PROBLEM TO SOLVE => Starting with the line containing "align-items:center; padding:0 10px;" and going on through the line containing "width:18px; text-align:center; font-size:11px;", return the lines of the data below exactly, and only those.

────────────────────────────────────────

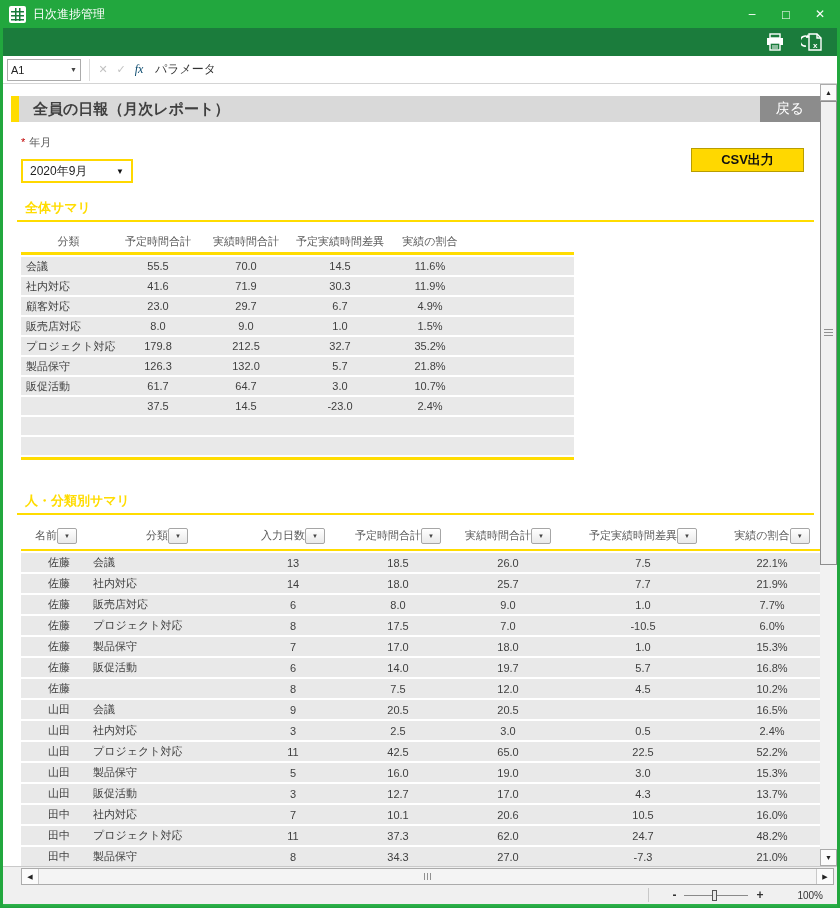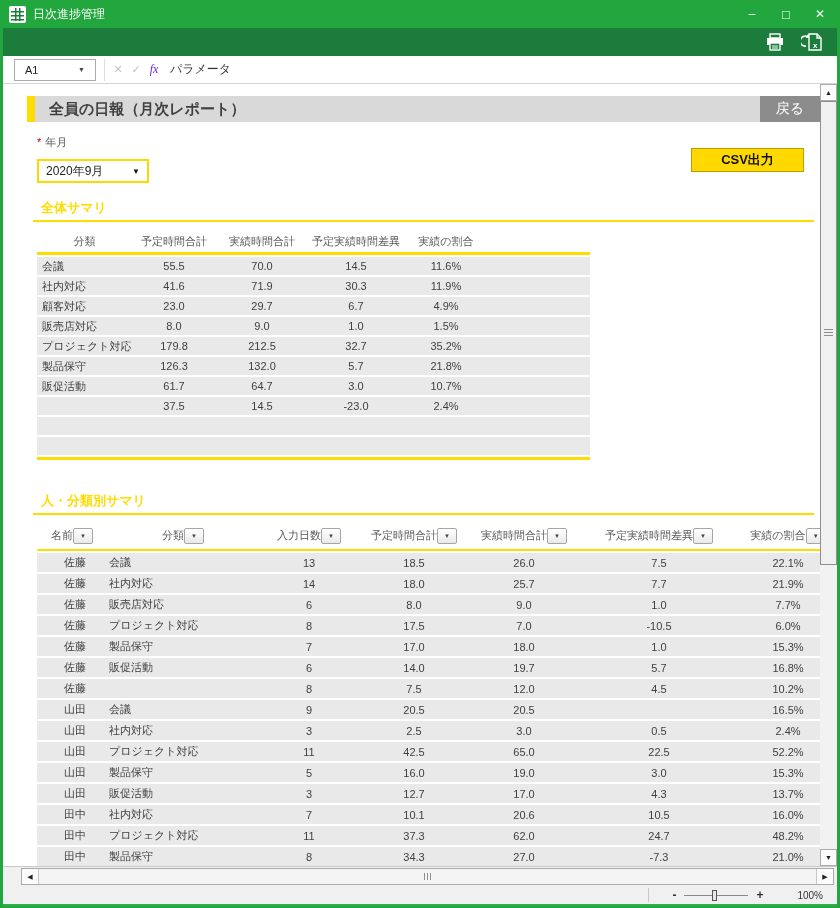--- a/index.html
+++ b/index.html
@@ -24,31 +24,31 @@
   .win-btn.max { font-size:13px; }
 
   
   .toolbar { height:28px; background:#1B7C3C; display:flex; align-items:center;
              justify-content:flex-end; gap:13px; padding-right:13px; }
   .tool-btn { width:24px; height:24px; display:flex; align-items:center; justify-content:center; cursor:pointer; }
 
   
   .formulabar { height:28px; background:#fff; border-bottom:1px solid #d4d4d4;
                 display:flex; align-items:center; padding:0 2px; }
-  .namebox { width:82px; height:22px; border:1px solid #ababab; margin-left:9px;
-             display:flex; align-items:center; padding:0 10px; font-size:11px; color:#222; }
+  .namebox { width:74px; height:22px; border:1px solid #ababab; margin-left:2px;
+             display:flex; align-items:center; padding:0 3px; font-size:11px; color:#222; }
   .nb-arrow { margin-left:auto; font-size:7px; color:#444; }
   .fb-sep { width:1px; height:22px; background:#dcdcdc; margin:0 4px 0 8px; }
   .fb-btn { width:18px; text-align:center; font-size:11px; color:#c2c2c2; }
-  .fb-fx { font-style:italic; font-family:"Liberation Serif",serif; color:#6d28d9; font-size:12px; }
+  .fb-fx { font-style:italic; font-family:"Liberation Serif",serif; color:#0c4a6e; font-size:12px; }
   .fb-input { flex:1; padding-left:7px; font-size:12px; color:#333; }
 
   
   .content-row { height:782px; display:flex; background:#fff; }
-  .main { flex:1; position:relative; padding-left:24px; overflow:hidden; }
+  .main { flex:1; position:relative; padding-left:8px; overflow:hidden; }
 
   .page-header { margin-top:12px; height:26px; display:flex; }
   .yellow-tab { width:8px; background:#FFDC00; }
   .header-strip { flex:1; background:#D9D9D9; display:flex; align-items:center; padding-left:14px; }
   .page-title { font-size:15px; font-weight:bold; color:#404040; }
   .back-btn { margin-left:auto; width:60px; height:26px; background:#8C8C8C; color:#fff;
               border:none; font-size:14px; cursor:pointer; font-family:inherit; }
 
   .field-label { margin:13px 0 11px 10px; font-size:11px; color:#595959; height:13px; }
   .req { color:#C00000; margin-right:4px; font-size:11px; }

────────────────────────────────────────

TASK RESULT =>
-             display:flex; align-items:center; padding:0 10px; font-size:11px; color:#222; }
+  .namebox { width:74px; height:22px; border:1px solid #ababab; margin-left:2px;
+             display:flex; align-items:center; padding:0 3px; font-size:11px; color:#222; }
   .nb-arrow { margin-left:auto; font-size:7px; color:#444; }
   .fb-sep { width:1px; height:22px; background:#dcdcdc; margin:0 4px 0 8px; }
   .fb-btn { width:18px; text-align:center; font-size:11px; color:#c2c2c2; }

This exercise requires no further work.